Far from an hostility towards the Church, their understanding of science was directed at an ends, and Theology provided the direction of their studies and stood as the judge of their presuppositions.
One might very easily ask what the purpose of going through all this history was, given that we live in a modern, 21st century world. Couldn’t we simply use ‘science’ as we always have been as denoting the natural sciences and the faculties that use the scientific method?
At one level, as we have learnt from several of the most current political issues, it is inevitable that words have both an afterlife and an history that grounds their meaning. As such, it is almost impossible to divorce ‘science’ from its historical context.
Furthermore, it seems hardly desirable for the natural sciences to be divorced from the arts at any rate. It is difficult to imagine ‘science’ being done with any seriousness without the fundamental assumption that our internal faculties align with the external world. It is difficult to conceive of science without faith as a way of knowing, along with intuition, language, and imagination.
The cry of Reason Alone has long been shown to be an empty one, and all of the science need fundamental assumptions—often called ‘axioms’ through which they are grounded.

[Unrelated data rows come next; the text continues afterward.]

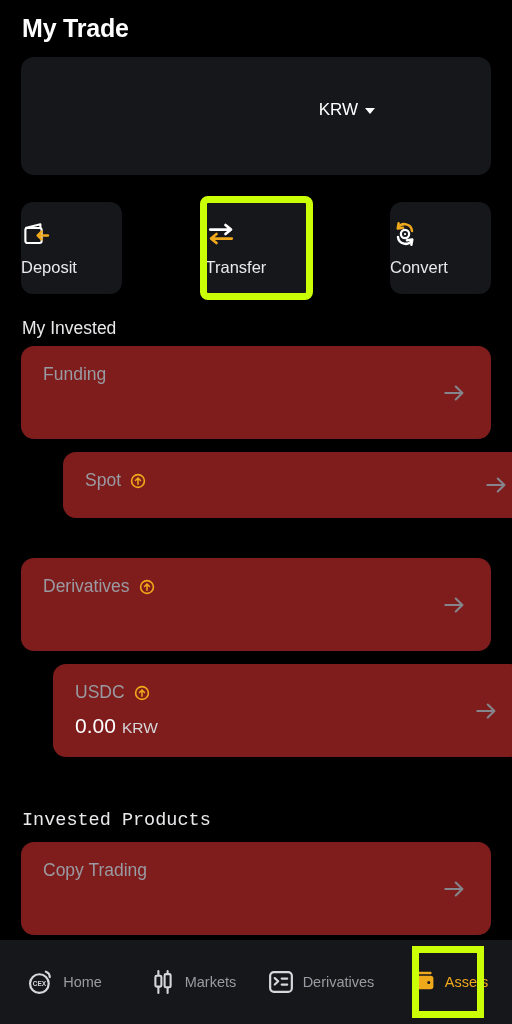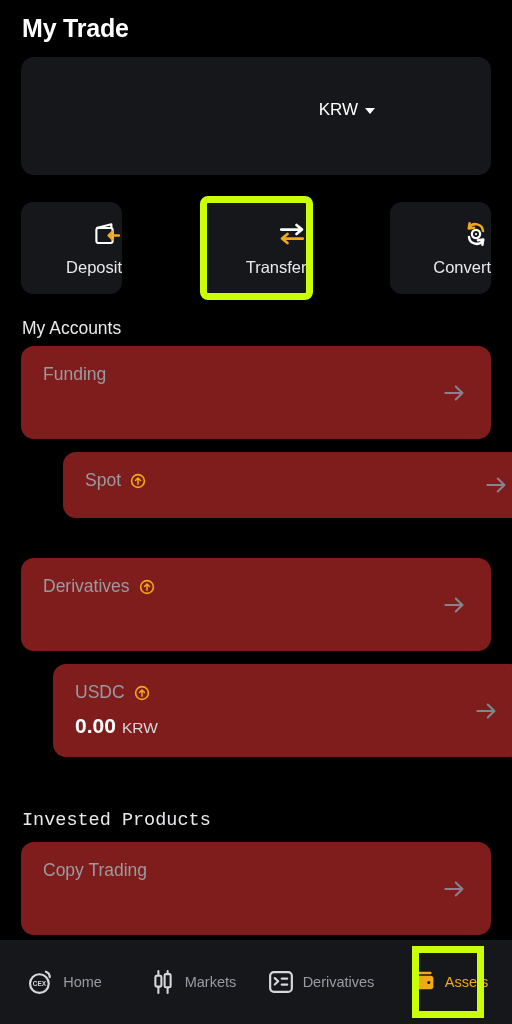--- a/index.html
+++ b/index.html
@@ -55,7 +55,7 @@
     background: #16171B;
     border-radius: 12px;
     display: flex; flex-direction: column;
-    align-items: flex-end; justify-content: center;
+    align-items: flex-start; justify-content: center;
     gap: 9px;
   }
   .action-btn.highlighted {

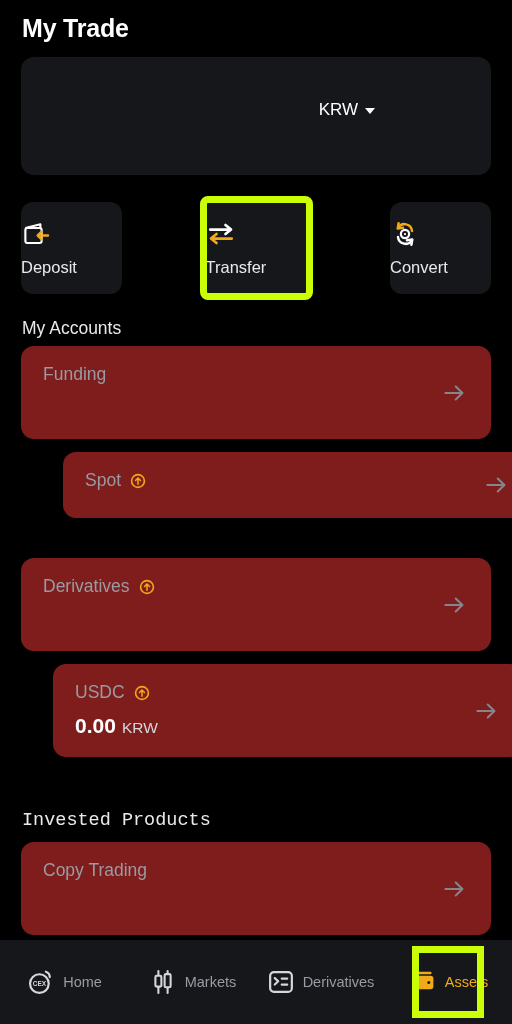--- a/index.html
+++ b/index.html
@@ -181,7 +181,7 @@
       </div>
     </div>
 
-  <div class="section-title" id="t-accounts">My Accounts</div>
+  <div class="section-title" id="t-accounts">My Invested</div>
   <div id="accounts-host">
       <div class="acct-card" style="top: 346px; height: 93px;"><div class="acct-name-row">
           <span class="acct-name">Funding</span>

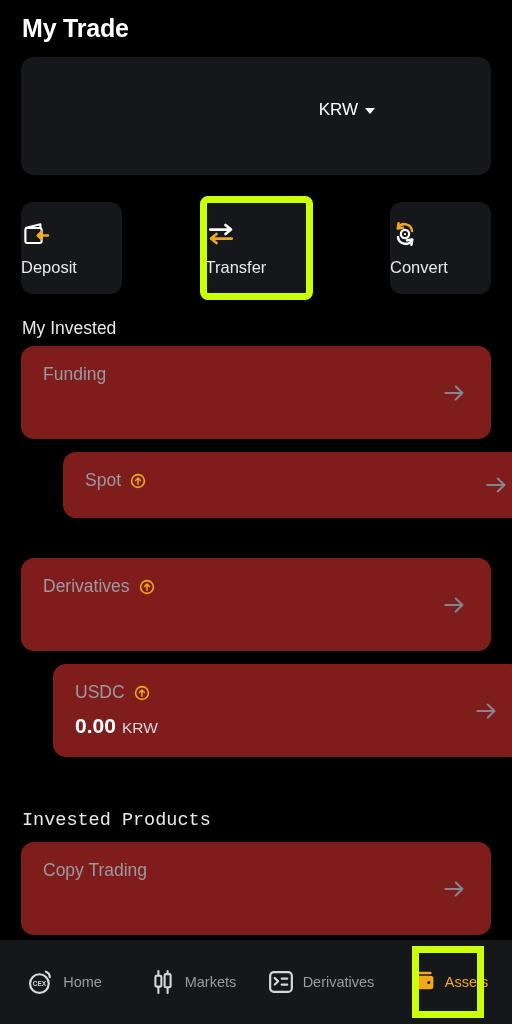--- a/index.html
+++ b/index.html
@@ -94,7 +94,7 @@
     left: 22px; top: 50px;
     display: flex; align-items: baseline; gap: 6px;
   }
-  .acct-amount { font-size: 21px; font-weight: bold; color: #ffffff; }
+  .acct-amount { font-size: 21px; font-weight: normal; color: #ffffff; }
   .acct-unit { font-size: 15.5px; color: #D6D7DB; }
   .row-arrow {
     position: absolute;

There is still room for metaphysics.
As Brink once noted, “all intellectual enquiry is necessarily informed by an underlying account of the nature and goal of the intellectual life. Remarkably, however, the university does not teach us anything about why the pursuit of intellectual goals is indeed valuable” (452).
As Fr Julian Large of the London Oratory recently wrote, “Intriguing and persuasive as it may be, the Big Bang remains a theory. A scientific consensus only holds sway for as long as it remains unchallenged by a more compelling explanation”.
There is no question that the Big Bang theory remains the most elegant and most persuasive scientific explanation for how the universe came into existence—but it leaves so many important questions unanswered.
The difficulty that faces most scientists today is that there is an inadequate emphasis of the ends to which their discipline is directed—the questions of why their science matters—where their discipline fits in the larger picture—from what their assumptions and fundamental first principles, including their methodologies are derived—and what is to be valued in a society aimed at human flourishing.
Restoring these questions to the University is of crucial importance for the future generations of our scientists. As the Oriel Theologian John Henry Newman once wrote, “In a word, Religious Truth is not only a portion, but a condition of general knowledge. To blot it out is nothing short, if I may so speak, of unravelling the web of University Teaching.”
Perhaps it is time for the University to restore Theology to her rightful throne of knowledge—and for all scientists to ask the big questions within their university years—for all of the young people to ponder them and seek answers to them, rather than merely being content with lab experiments, reports, and lectures on the most minute and technical matters.